> **Exercise requirements**:
Reprint the lines below as they are, minus the pictures.

> **The data**:

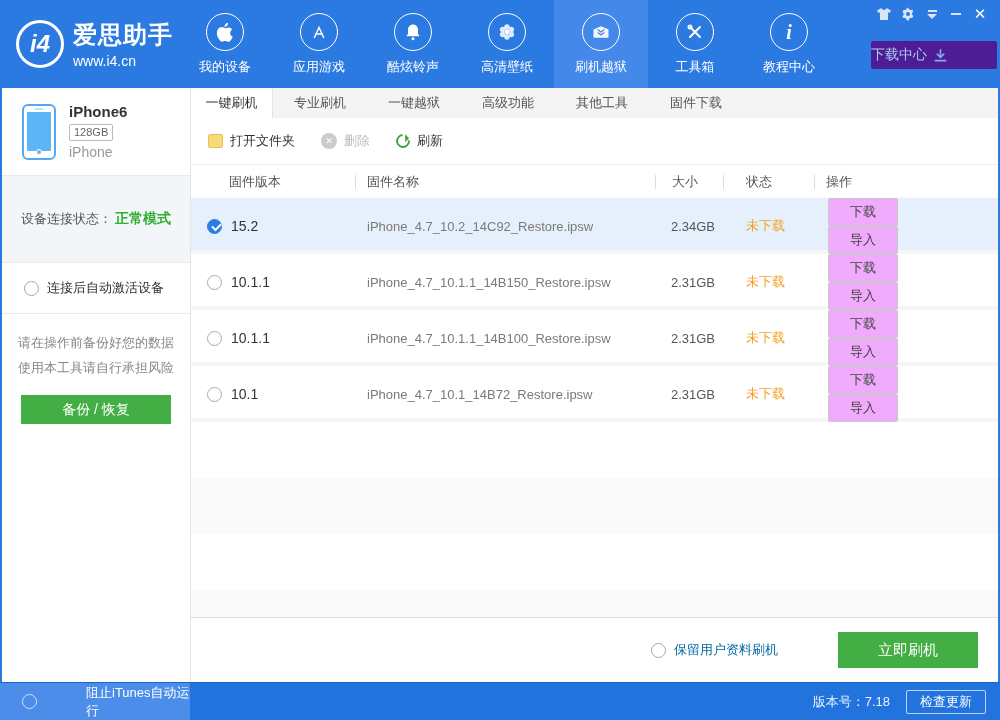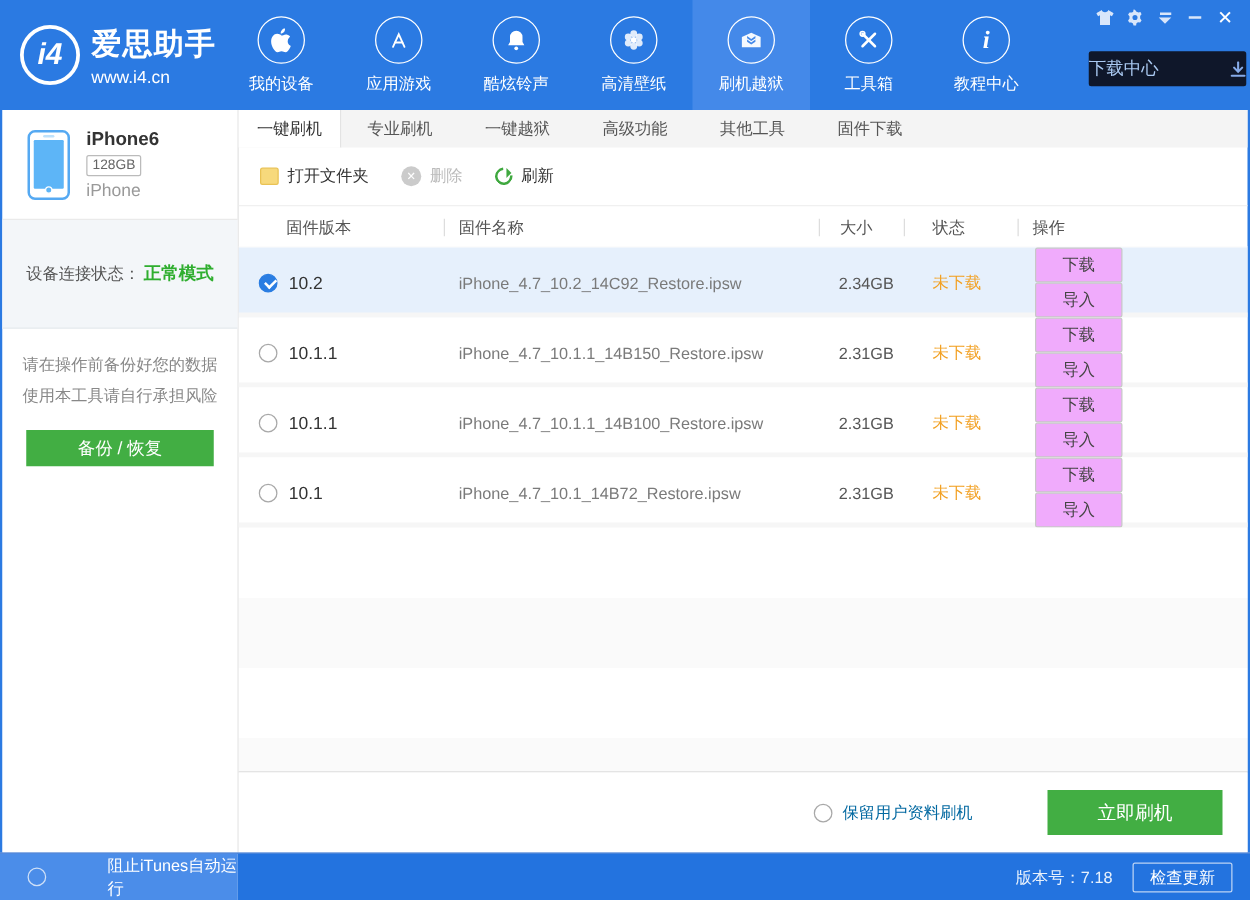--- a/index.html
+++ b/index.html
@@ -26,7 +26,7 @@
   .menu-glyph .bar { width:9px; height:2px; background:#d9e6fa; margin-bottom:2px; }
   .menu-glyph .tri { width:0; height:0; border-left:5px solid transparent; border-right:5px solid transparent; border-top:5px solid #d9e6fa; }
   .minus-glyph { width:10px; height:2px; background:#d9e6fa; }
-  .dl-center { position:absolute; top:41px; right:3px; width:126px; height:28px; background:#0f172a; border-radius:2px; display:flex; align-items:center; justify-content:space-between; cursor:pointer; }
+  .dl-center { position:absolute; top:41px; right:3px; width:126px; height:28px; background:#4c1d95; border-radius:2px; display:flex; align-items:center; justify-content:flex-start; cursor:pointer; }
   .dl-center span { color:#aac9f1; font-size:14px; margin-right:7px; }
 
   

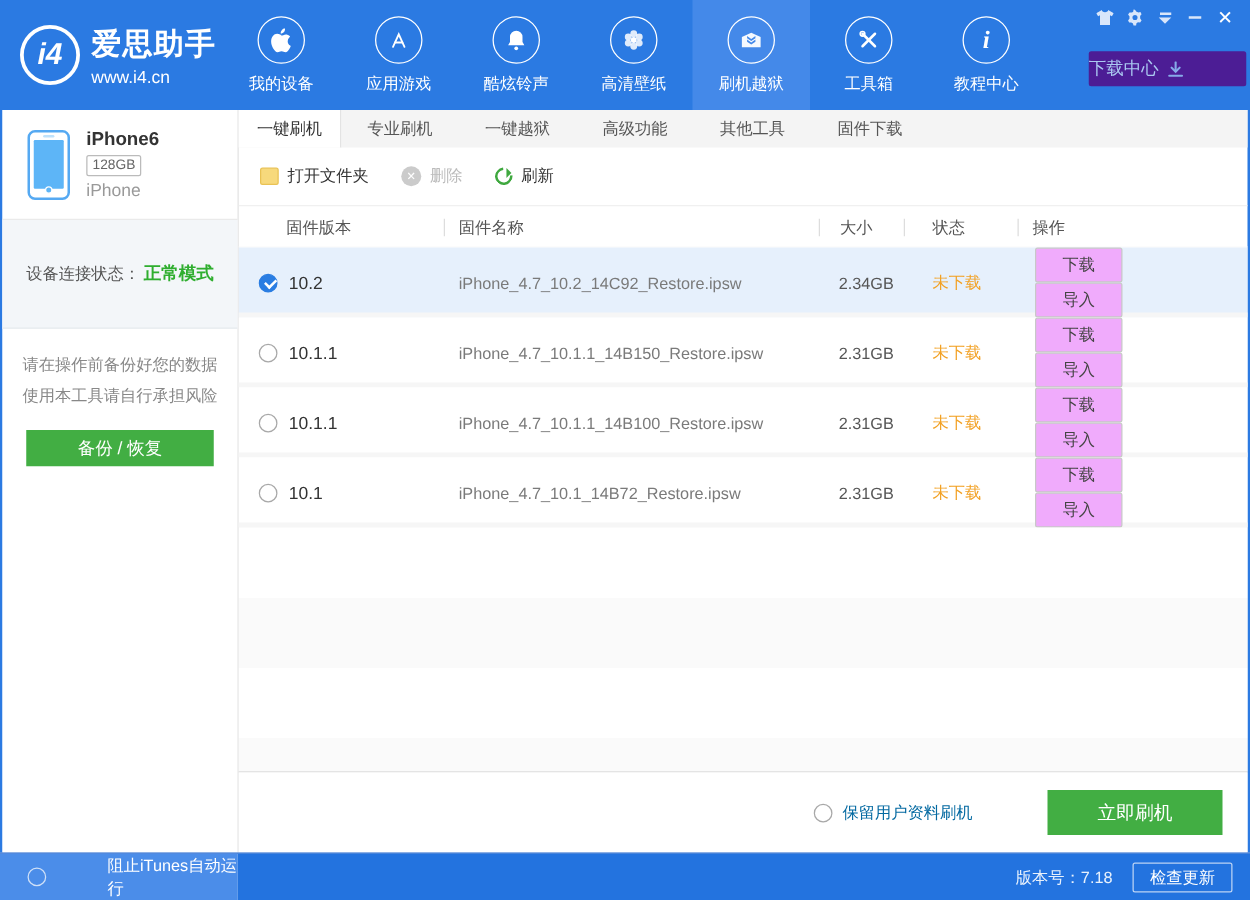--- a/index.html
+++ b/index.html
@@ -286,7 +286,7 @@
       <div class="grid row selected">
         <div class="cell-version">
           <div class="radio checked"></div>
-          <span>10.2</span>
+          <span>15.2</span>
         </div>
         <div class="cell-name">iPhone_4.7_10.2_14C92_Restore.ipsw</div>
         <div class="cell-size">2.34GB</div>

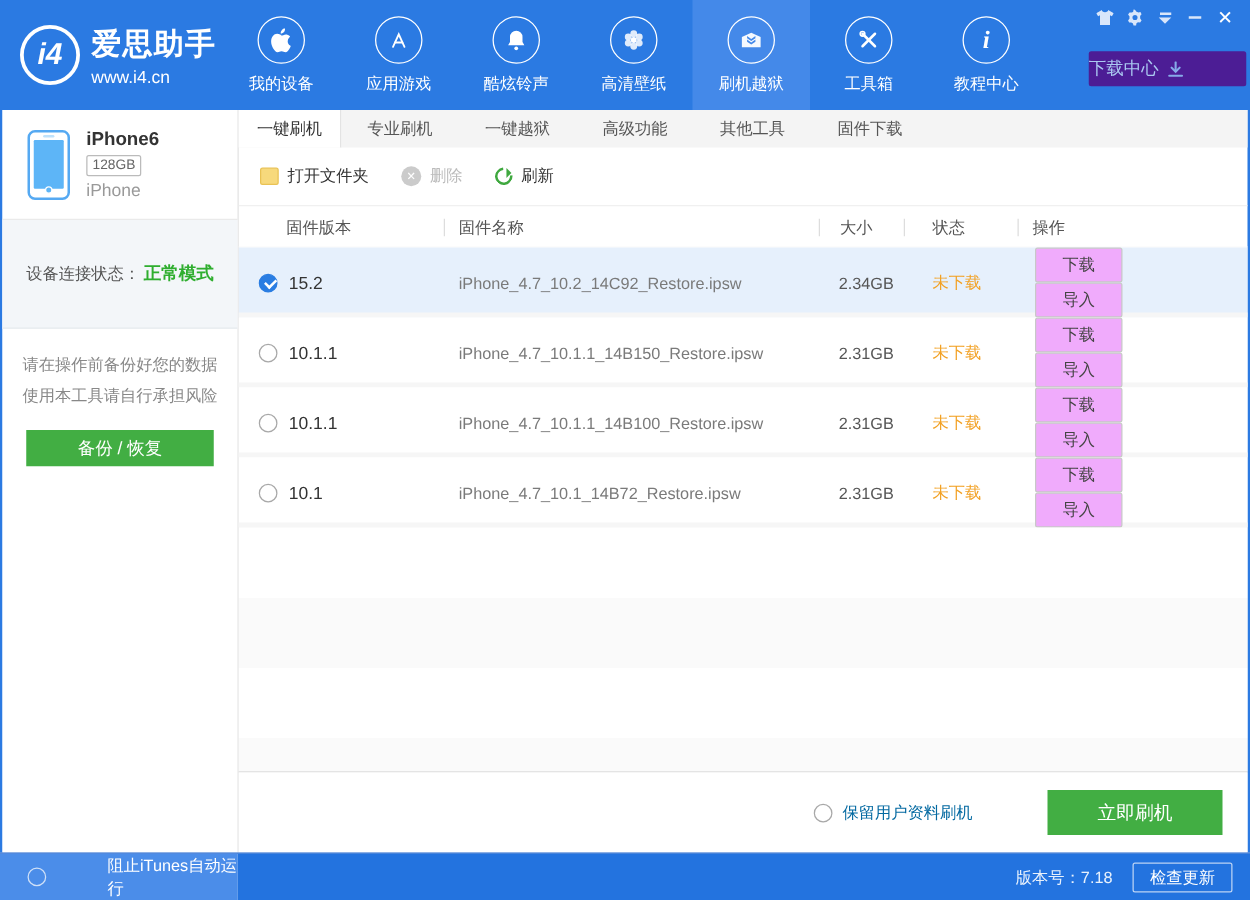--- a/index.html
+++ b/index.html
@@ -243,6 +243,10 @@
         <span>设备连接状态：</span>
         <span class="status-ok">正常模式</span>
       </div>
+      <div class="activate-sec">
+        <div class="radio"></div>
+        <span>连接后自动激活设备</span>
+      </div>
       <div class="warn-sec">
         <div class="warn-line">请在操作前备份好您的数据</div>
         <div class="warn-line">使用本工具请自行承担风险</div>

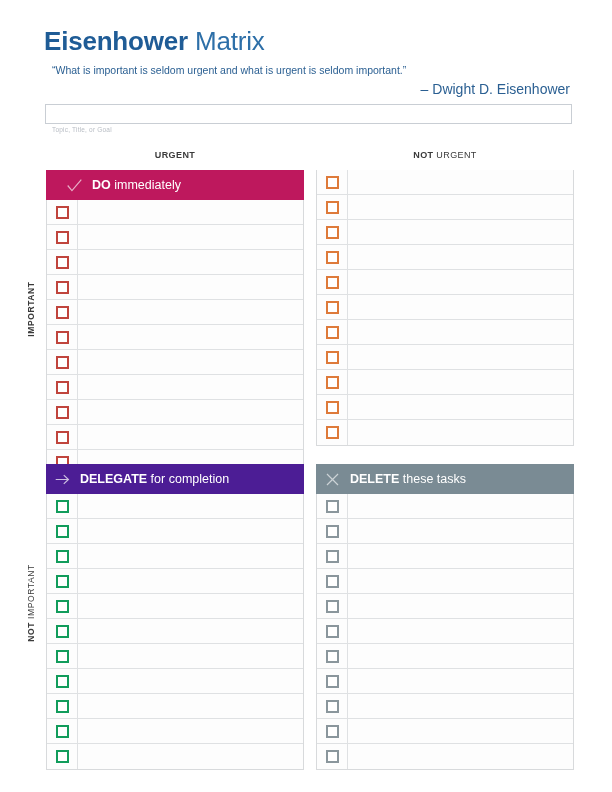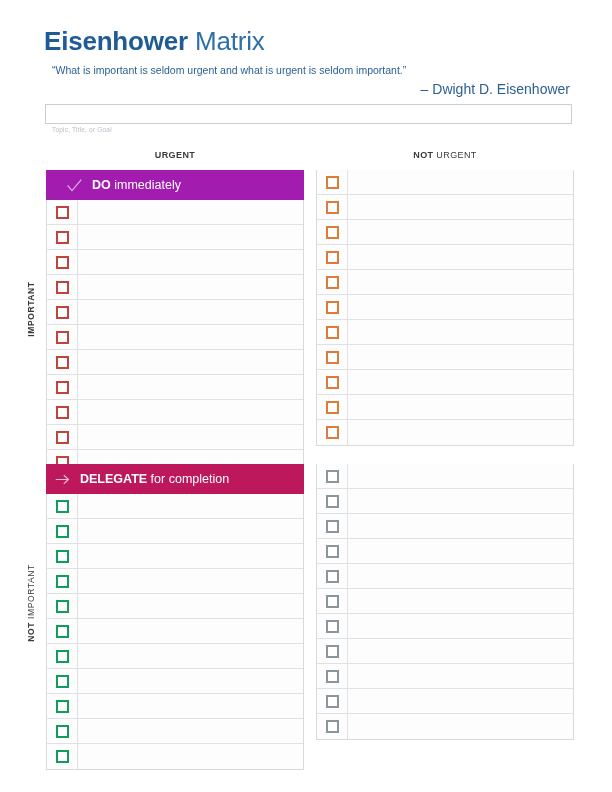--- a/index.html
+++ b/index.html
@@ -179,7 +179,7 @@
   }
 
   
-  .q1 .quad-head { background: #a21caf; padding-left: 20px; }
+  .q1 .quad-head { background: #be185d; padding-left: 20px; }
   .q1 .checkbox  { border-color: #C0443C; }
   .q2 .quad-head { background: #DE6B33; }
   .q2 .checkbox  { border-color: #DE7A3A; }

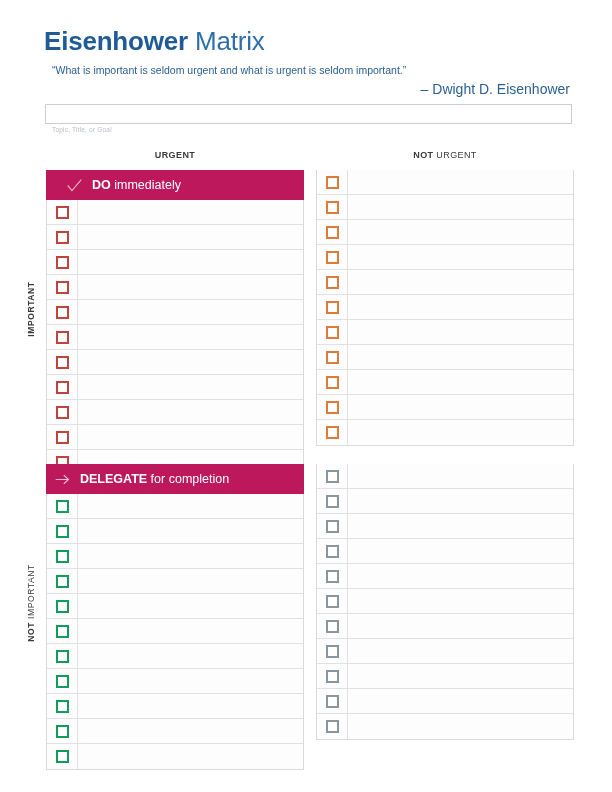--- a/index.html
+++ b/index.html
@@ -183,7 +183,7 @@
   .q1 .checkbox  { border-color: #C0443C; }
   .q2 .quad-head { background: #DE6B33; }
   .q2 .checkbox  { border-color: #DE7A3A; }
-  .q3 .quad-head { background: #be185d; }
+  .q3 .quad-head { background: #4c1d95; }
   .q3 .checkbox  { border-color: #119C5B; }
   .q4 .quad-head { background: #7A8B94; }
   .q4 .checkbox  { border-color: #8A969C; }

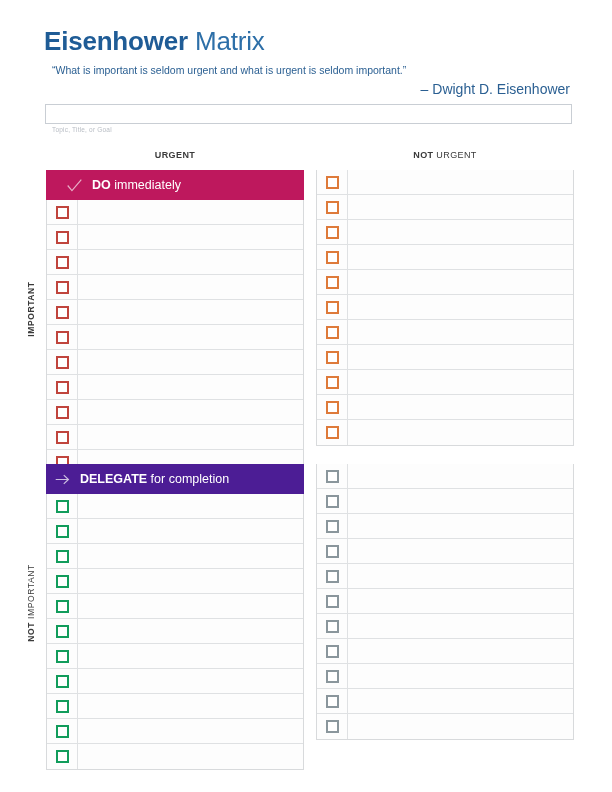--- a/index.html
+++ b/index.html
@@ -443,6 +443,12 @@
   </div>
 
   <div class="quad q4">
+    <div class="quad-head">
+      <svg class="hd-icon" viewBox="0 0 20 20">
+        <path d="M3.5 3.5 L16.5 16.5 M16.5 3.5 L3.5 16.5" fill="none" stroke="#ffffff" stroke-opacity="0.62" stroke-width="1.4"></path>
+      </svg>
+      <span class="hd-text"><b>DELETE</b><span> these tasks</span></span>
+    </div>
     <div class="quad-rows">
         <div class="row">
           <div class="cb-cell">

> **Task response**:
--- a/index.html
+++ b/index.html
@@ -26,7 +26,7 @@
   .menu-glyph .bar { width:9px; height:2px; background:#d9e6fa; margin-bottom:2px; }
   .menu-glyph .tri { width:0; height:0; border-left:5px solid transparent; border-right:5px solid transparent; border-top:5px solid #d9e6fa; }
   .minus-glyph { width:10px; height:2px; background:#d9e6fa; }
-  .dl-center { position:absolute; top:41px; right:3px; width:126px; height:28px; background:#0f172a; border-radius:2px; display:flex; align-items:center; justify-content:space-between; cursor:pointer; }
+  .dl-center { position:absolute; top:41px; right:3px; width:126px; height:28px; background:#4c1d95; border-radius:2px; display:flex; align-items:center; justify-content:flex-start; cursor:pointer; }
   .dl-center span { color:#aac9f1; font-size:14px; margin-right:7px; }
 
   

--- a/index.html
+++ b/index.html
@@ -286,7 +286,7 @@
       <div class="grid row selected">
         <div class="cell-version">
           <div class="radio checked"></div>
-          <span>10.2</span>
+          <span>15.2</span>
         </div>
         <div class="cell-name">iPhone_4.7_10.2_14C92_Restore.ipsw</div>
         <div class="cell-size">2.34GB</div>

--- a/index.html
+++ b/index.html
@@ -243,6 +243,10 @@
         <span>设备连接状态：</span>
         <span class="status-ok">正常模式</span>
       </div>
+      <div class="activate-sec">
+        <div class="radio"></div>
+        <span>连接后自动激活设备</span>
+      </div>
       <div class="warn-sec">
         <div class="warn-line">请在操作前备份好您的数据</div>
         <div class="warn-line">使用本工具请自行承担风险</div>

--- a/index.html
+++ b/index.html
@@ -179,7 +179,7 @@
   }
 
   
-  .q1 .quad-head { background: #a21caf; padding-left: 20px; }
+  .q1 .quad-head { background: #be185d; padding-left: 20px; }
   .q1 .checkbox  { border-color: #C0443C; }
   .q2 .quad-head { background: #DE6B33; }
   .q2 .checkbox  { border-color: #DE7A3A; }

--- a/index.html
+++ b/index.html
@@ -183,7 +183,7 @@
   .q1 .checkbox  { border-color: #C0443C; }
   .q2 .quad-head { background: #DE6B33; }
   .q2 .checkbox  { border-color: #DE7A3A; }
-  .q3 .quad-head { background: #be185d; }
+  .q3 .quad-head { background: #4c1d95; }
   .q3 .checkbox  { border-color: #119C5B; }
   .q4 .quad-head { background: #7A8B94; }
   .q4 .checkbox  { border-color: #8A969C; }

--- a/index.html
+++ b/index.html
@@ -443,6 +443,12 @@
   </div>
 
   <div class="quad q4">
+    <div class="quad-head">
+      <svg class="hd-icon" viewBox="0 0 20 20">
+        <path d="M3.5 3.5 L16.5 16.5 M16.5 3.5 L3.5 16.5" fill="none" stroke="#ffffff" stroke-opacity="0.62" stroke-width="1.4"></path>
+      </svg>
+      <span class="hd-text"><b>DELETE</b><span> these tasks</span></span>
+    </div>
     <div class="quad-rows">
         <div class="row">
           <div class="cb-cell">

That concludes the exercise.